( AP ) - Israel's deputy defense minister warned of disaster in the Gaza Strip after Palestinian rocket fire grew more ominous Friday with an assault on an Israeli city. Gaza's unbowed Hamas rulers promised to fight on.
Deputy Defense Minister Matan Vilnai told Army Radio that because of the militants' attacks, Israel had "no other choice" but to launch a massive military operation in the Gaza Strip.
"As the rocket fire grows, and the range increases they are bringing upon themselves a greater 'shoah' because we will use all our strength in every way we deem appropriate, whether in airstrikes or on the ground," Vilnai said.
The Hebrew word "shoah" most often refers to the Holocaust but Israelis use it to describe all sorts of disasters. A spokesman for Vilnai, Eitan Ginzburg, said the deputy defense minister never intended it as a reference to the Holocaust but used the word "shoah" to denote a disaster.
The escalating violence comes ahead of Secretary of State Condoleezza Rice's visit to the region next week. It also clouds already troubled efforts by Palestinians and Israel - and backed by Washington - to reach a peace accord by year's end.
The Israeli military has completed preparations for a major ground offensive and notified the government it is ready to move, defense officials said. An invasion is not expected for the next week or two, in part because the military prefers to wait for clearer weather, the officials said.
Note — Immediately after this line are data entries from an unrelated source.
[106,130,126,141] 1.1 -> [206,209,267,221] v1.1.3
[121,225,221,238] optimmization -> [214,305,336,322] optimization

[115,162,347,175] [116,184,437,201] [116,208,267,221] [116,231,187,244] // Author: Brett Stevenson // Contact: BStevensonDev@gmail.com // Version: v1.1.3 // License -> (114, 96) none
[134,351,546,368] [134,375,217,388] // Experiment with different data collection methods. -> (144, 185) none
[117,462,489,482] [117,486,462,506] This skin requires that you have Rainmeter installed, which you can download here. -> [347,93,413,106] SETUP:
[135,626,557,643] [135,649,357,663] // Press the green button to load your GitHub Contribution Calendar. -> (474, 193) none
Sami Abu Zuhri, a Hamas spokesman, dismissed Vilnai's comments, saying: "We are not afraid of these threats."
The violence highlights Hamas' role as a possible spoiler in peace talks. Palestinian President Mahmoud Abbas could find it difficult to negotiate with Israel if there is an invasion of Gaza, and Israel's fragile governing coalition will find it hard to make concessions while Palestinian rockets reach deeper into its territory.
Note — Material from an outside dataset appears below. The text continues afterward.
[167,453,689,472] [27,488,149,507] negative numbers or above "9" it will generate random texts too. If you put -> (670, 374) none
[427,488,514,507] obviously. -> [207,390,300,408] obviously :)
Hamas and Abbas' Fatah are vying for control of the Palestinian territories. Hamas controls the Gaza Strip, and Abbas and Fatah control a rival government in the West Bank.
Abbas called on Israel to stop all attacks in Gaza and urged Palestinian militants to halt the rocket fire. "It is in the interest of the Palestinian people not to give Israel any pretext to continue its aggressions," a statement from his office said.
State Department spokesman Tom Casey denounced Hamas' rocket attacks as "completely unacceptable" and demanded they stop. He also said the U.S. regularly urges Israel to consider the consequences of its actions and to pay careful attention to the humanitarian needs of the Palestinian people.
Tony Blair, the envoy of a group of international Mideast mediators known as the Quartet, condemned the Palestinian rocket attacks and urged Israel to do "everything possible" to avoid killing Palestinian civilians.
Israel evacuated its troops and settlers from Gaza in late 2005. Hamas militants have since fired rockets into Israel from the territory that was abandoned.
On Thursday, the threat escalated when Iranian-made rockets struck Ashkelon, a city 11 miles north of Gaza.
Most previous rocket attacks targeted small border communities near Gaza. With the strike on Ashkelon, with 120,000 residents, pressure increased on Prime Minister Ehud Olmert to protect the Israeli heartland.
Defense Minister Ehud Barak said Friday that the assaults on Ashkelon "demand an Israeli retaliation." He blamed Hamas for the spike in violence and said the militant movement would "suffer the consequences."
Israeli troops, tanks and aircraft on Friday attacked rocket squads firing from northern Gaza. Four children and a woman were among the 15 wounded, Gaza health officials said.
Militants fired 17 rockets at Israel throughout the day. One hit a house in the rocket-scarred town of Sderot, wounding one person, Israeli officials said. Another rocket fell short of its target and landed on a house in northern Gaza, wounding four civilians, Palestinian medical officials said.
The latest round of violence began Wednesday after Israel killed two of the militants' rocket masterminds. Thirty-two Palestinians have died in the past three days, including 15 civilians. Eight were children, the youngest a 6-month-old boy.
An Israeli man was killed in a rocket attack on Sderot on Wednesday.
Israel blamed the Palestinian civilian death toll on rocket squads operating within civilian areas of Gaza.
Tens of thousands of Palestinians took to the streets Friday to bury their dead and protest the Israeli attacks. Some children at the protests wore white clothes stained with red paint to signify blood.
Gaza's Prime Minister Ismail Haniyeh had been hiding for weeks for fear Israeli aircraft would fire missiles at him, but on Friday emerged for prayers and vowed Hamas would not be intimidated.
"You are mistaken if you thought that targeting buildings, ministries and police stations is going to stop our work," Haniyeh said, directing his comments at Israel. "We will work under trees, in tents and in the streets."